«Jornalistas libertados: o perigo da verdade à solta».
«(Para o Alfredo Mendes)
Com a aceleração da crise, cinicamente combatida com a diminuição dos direitos e com o sacrifício dos mais pobres e desprotegidos, prossegue a onda crescente de encerramento de órgãos de comunicação social e de despedimento de jornalistas. No entanto, a cupidez do patronato e a voracidade do actual modelo social predatório empeça o pensamento racional do nosso mandarinado, que não percebe como pode ser mais perigoso ter jornalistas no desemprego do que nas suas empresas. O jornalista não deixa de ser jornalista só porque não está empregado. Ele mantém os olhos abertos, os ouvidos atentos e tinta na caneta. E assim permanece 24 horas por dia, porque o jornalismo não é emprego mas “profissão”; o jornalista é alguém que professou [do latim ‘professare’, freq. de ‘profiteor’], que abraçou um modo de vida, que é um compromisso de verdade, sem termo, consigo mesmo e com a sociedade.
Desconheço quantos jornalistas, até agora, passaram à situação de desempregados e quantos trabalham precariamente, sem quaisquer perspectivas de estabilidade pessoal, afrontando a própria condição humana, nos termos das suas necessidades primordiais, como nos lembrava Maslow (garantir alimento, abrigo, vestuário, saúde, equilíbrio homeostático, …).

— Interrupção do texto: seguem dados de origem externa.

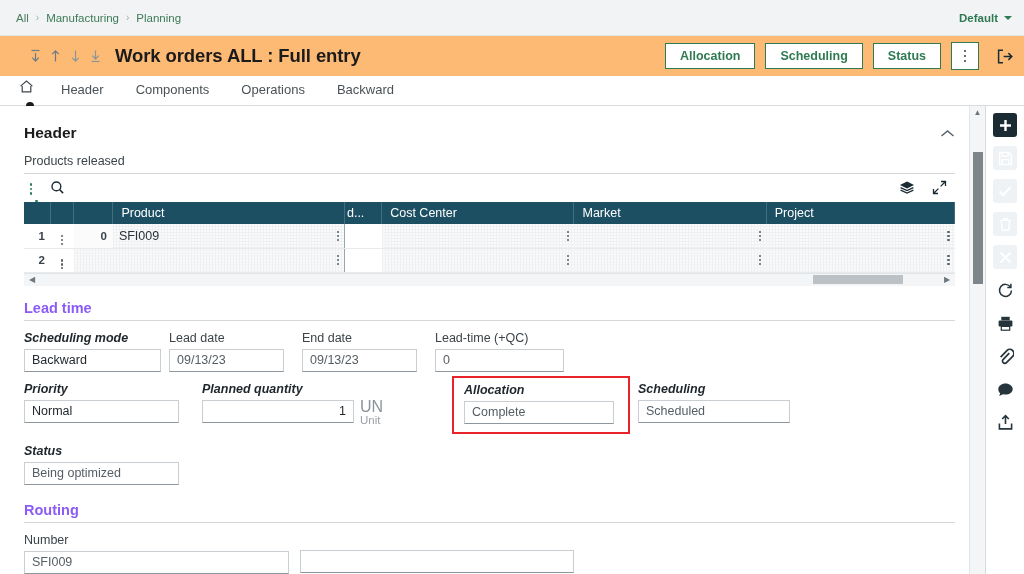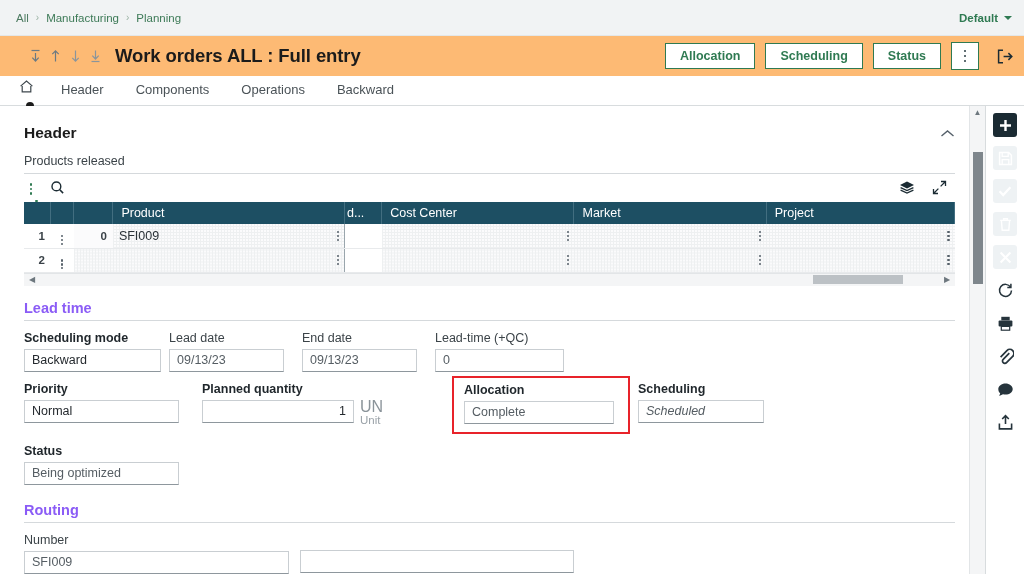"Scheduling mode" .flabel.b { font-style: none -> italic }
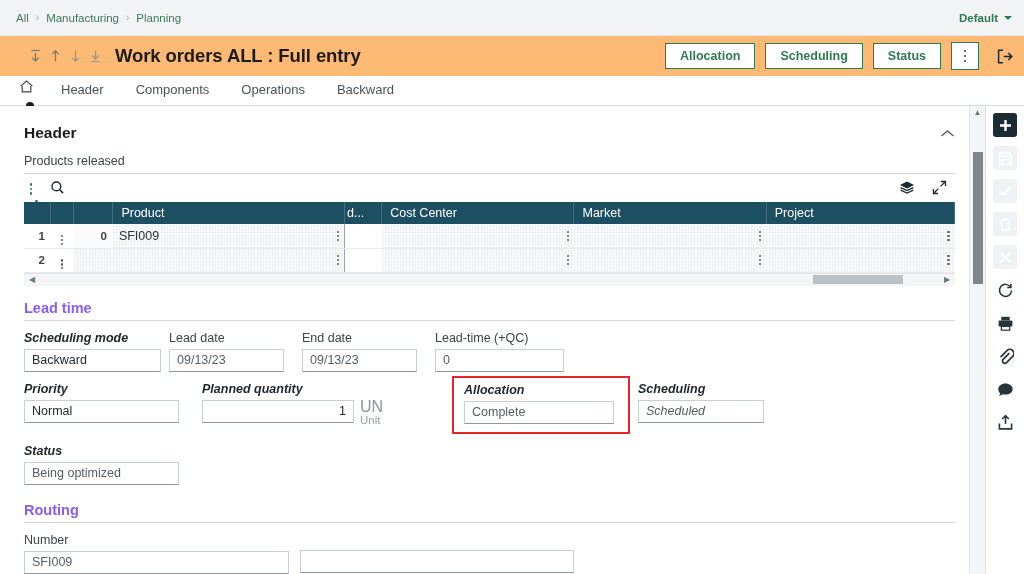"Scheduled" input.finput { font-style: italic -> none; width: 126px -> 152px }
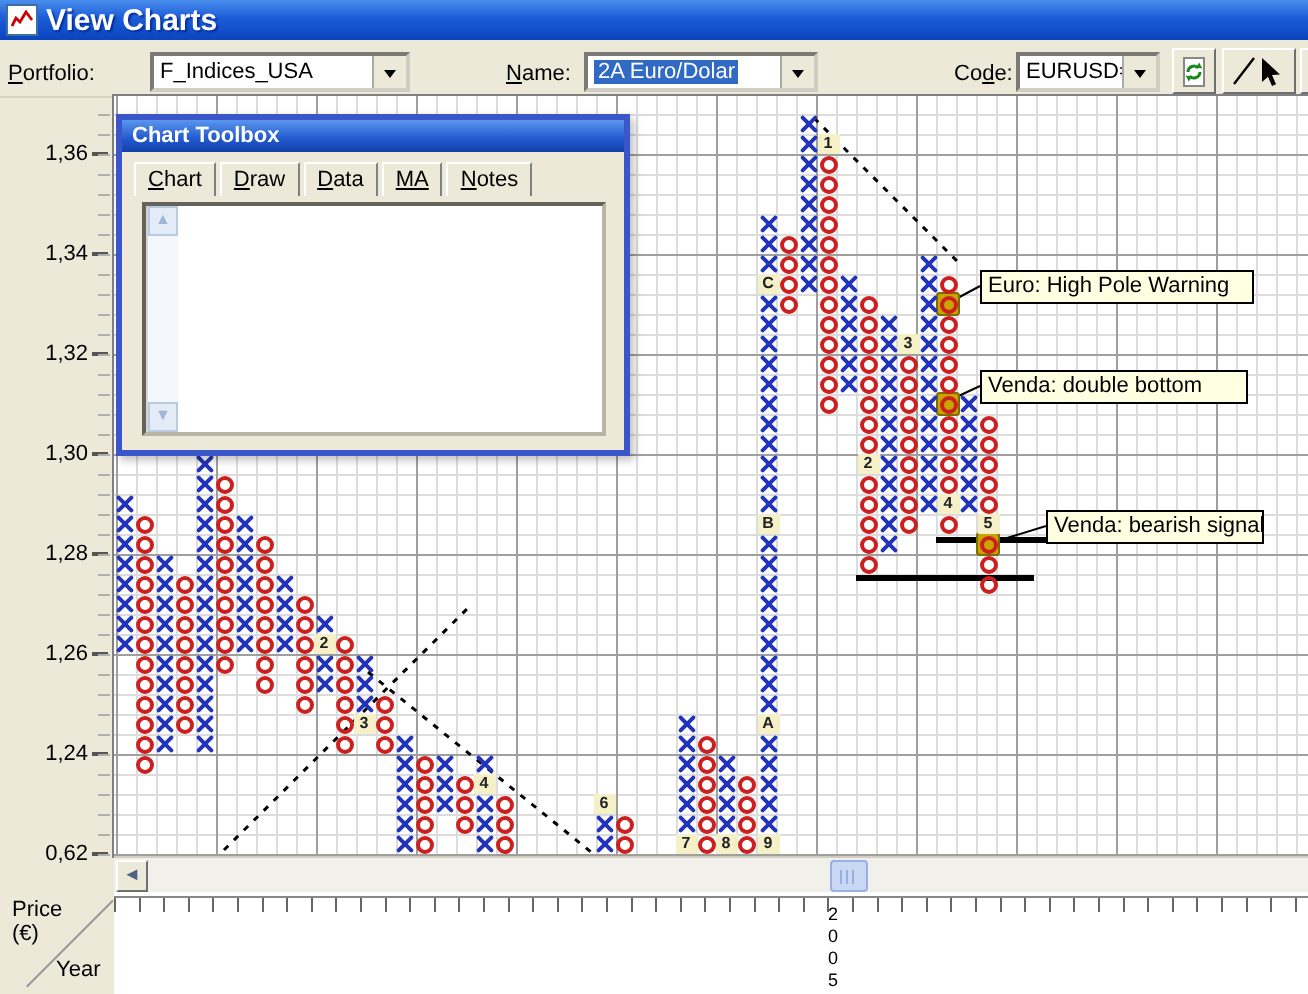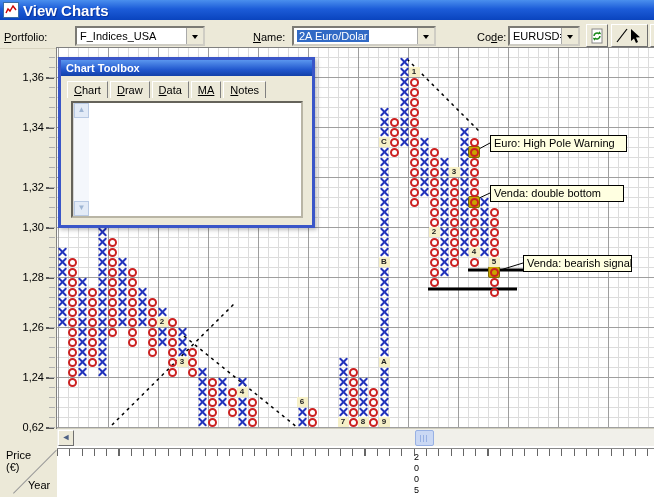"2A Euro/Dolar" div.combo { width: 144px -> 117px }
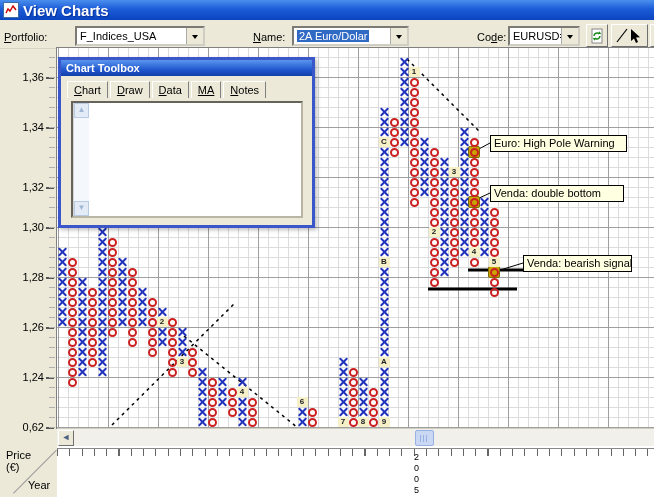"1,32" div.ylab { top: 181px -> 171px }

Não tardará (se é que já não chegou) o momento em que existirão mais jornalistas desempregados (e semi-empregados) do que aqueles que têm emprego. Muitos já encontrei a trabalhar em restaurantes, em táxis, na agricultura e noutras ocupações. Outros permanecem (e permanecerão) sem conseguir emprego, num mercado de trabalho que rejeita pessoas com mais maturidade e experiência.
Todavia, perante o estado triste, conformado e subjugado a que chegou uma boa parte da nossa Imprensa, estes jornalistas dispensados – apesar de abatidos e indignados – não devem esquecer-se de que deixaram de ter “dono”, de ter quem escolhesse os seus títulos ou de quem determinasse a conveniência e inconveniência política e comercial das notícias que escreviam. Não deixaram de ser jornalistas, mas agora são jornalistas livres! E o céu é o seu único limite.

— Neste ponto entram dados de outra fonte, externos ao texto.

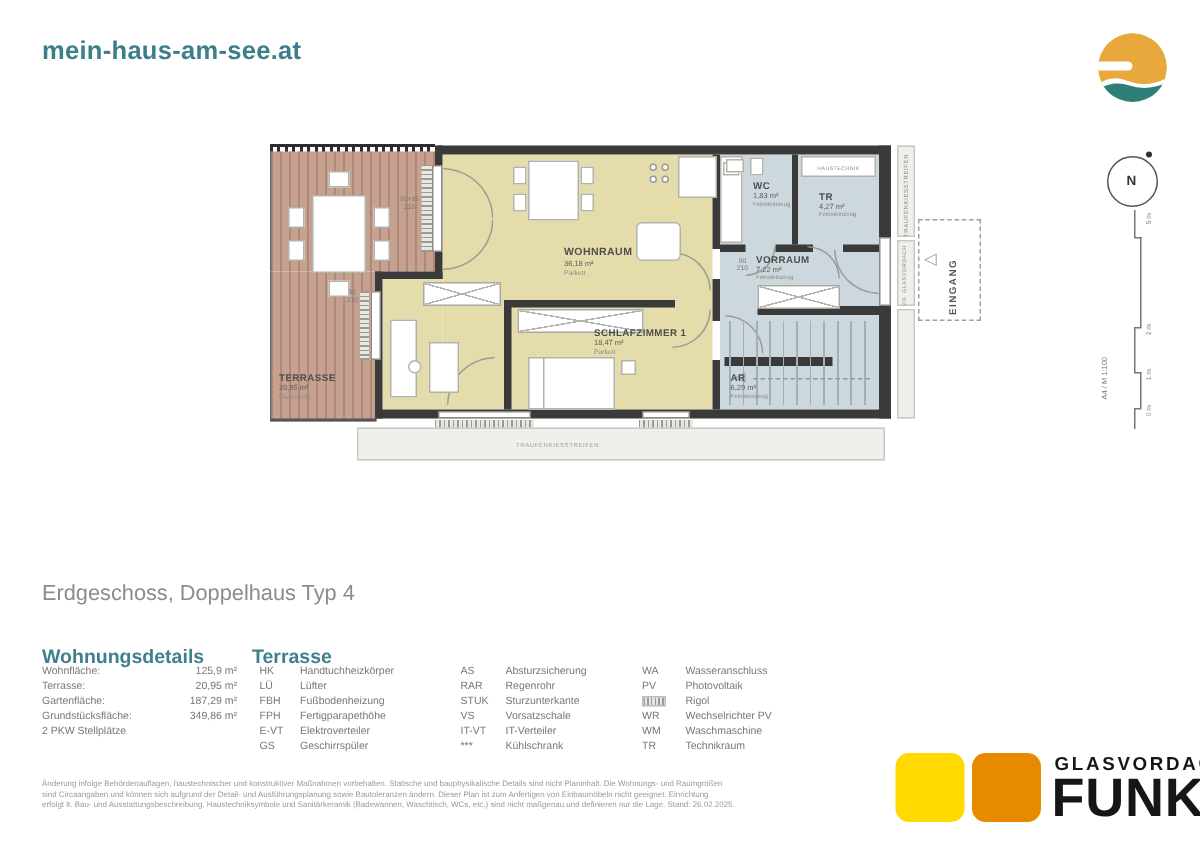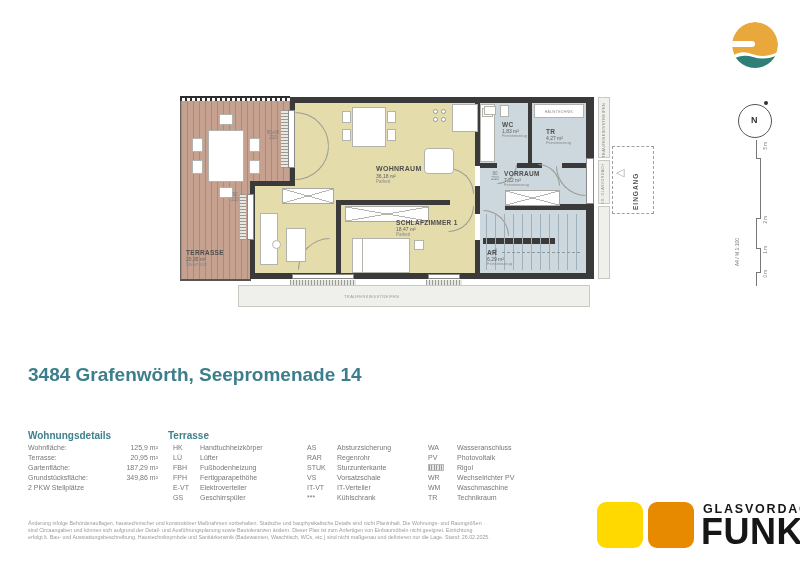"mein-haus-am-see.at" div.abs { html: none -> <div>mein-haus-am-see.at</div> }
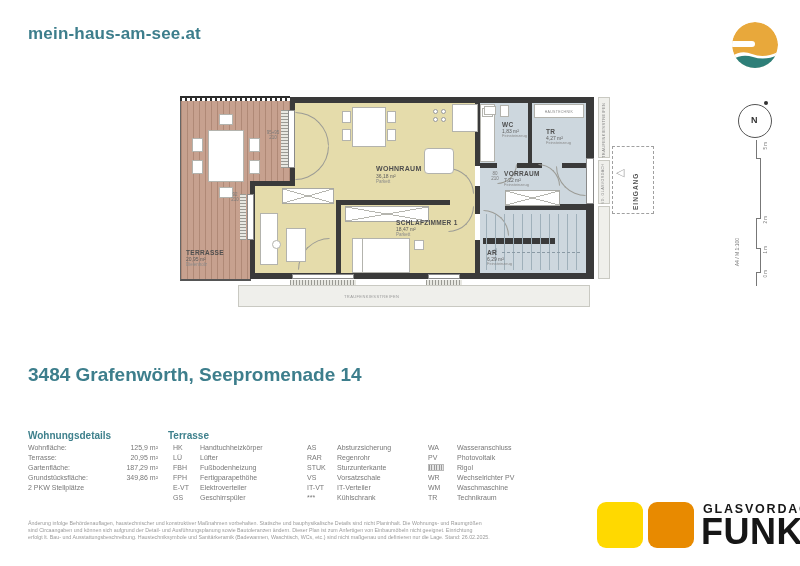"3484 Grafenwörth, Seepromenade 14" div.abs { html: <div>3484 Grafenwörth, Seepromenade 14</div> -> none }
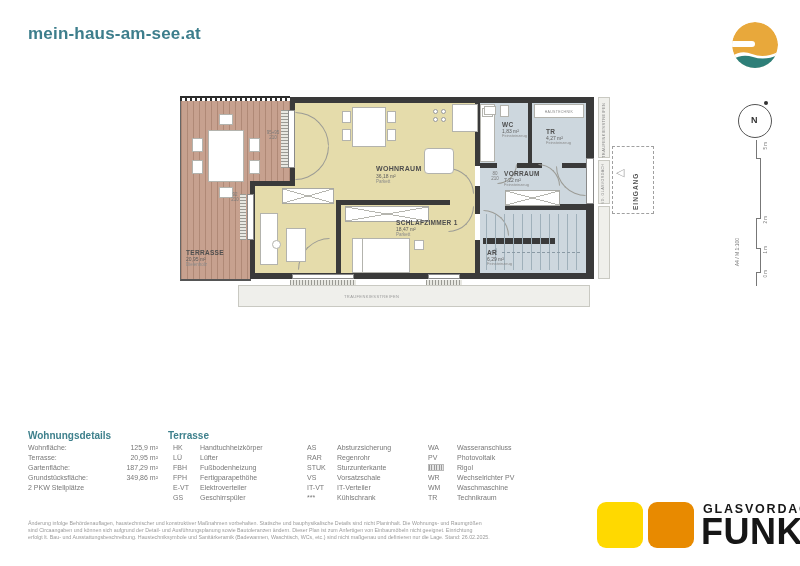"Erdgeschoss, Doppelhaus Typ 4" div.abs { html: none -> <div>Erdgeschoss, Doppelhaus Typ 4</div> }
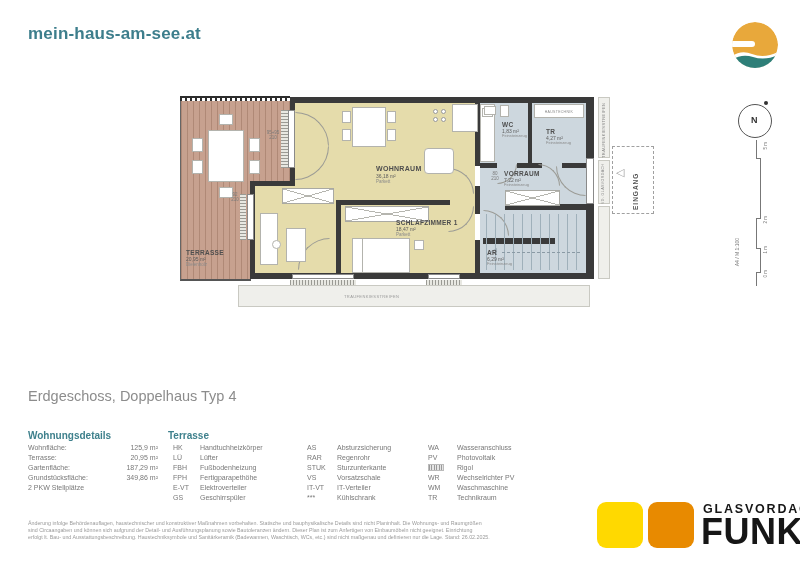"Wohnungsdetails" .sechead { font-size: 10px -> 13px }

Que poder não poderão ter umas boas centenas de jornalistas verdadeiramente livres e independentes, em todo o país, se souberem ser solidários e agir através da perigosíssima arma que manejam melhor do que ninguém – a Informação livre?
É difícil não reparar que, entre estas largas centenas de jornalistas, estão dos melhores, dos mais sérios, dos mais experientes e honestos profissionais que conhecemos. Muitos deles transportam consigo memórias de lutas e cicatrizes, em defesa da liberdade, da democracia e do direito do povo à verdade. Com o seu suor, sacrifício e coragem ajudaram a construir um país que agora lhes diz que não têm préstimo. É um ultraje! São mulheres e homens que tiveram importância vital para Portugal e que uma nação não se pode dar ao luxo de deitar fora. São muitos, demasiados, para deixar que isto fique assim!

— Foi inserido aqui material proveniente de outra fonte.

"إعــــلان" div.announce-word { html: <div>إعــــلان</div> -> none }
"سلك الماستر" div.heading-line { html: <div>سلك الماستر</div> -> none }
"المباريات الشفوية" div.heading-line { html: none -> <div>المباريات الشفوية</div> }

Se o jornalismo exangue e manso em que, maioritariamente, vivemos é o quarto poder, então o jornalismo livre e independente, feito por centenas de mulheres e de homens livres e independentes pode ser o primeiro poder – a verdade que liberta (Jo 8.32). O que estão a fazer os “empreiteiros” da com. social – com bem os chamou o Alfredo – não é despedir pessoas. Eles estão a tirar as grilhetas a gente que não se verga, que tem dignidade e superlativo valor. Estão a fazê-lo a centenas e centenas. E, assim, sem o quererem, libertando os melhores e mais fortes, correm o risco de que eles se juntem num grande "exército de verdade", peguem nas armas-canetas e, com elas, façam tremer o chão e desmoronem edifícios que parecem sólidos, mas que não passam de castelos de cartas.
É a hora! (Valete, frates)».
Tudo isto, verdades incontornáveis e também com mágoa (por quem escreve e quem lê), é escrito pelo meu amigo Carlos Robalo, que não podia deixar de partilha aqui.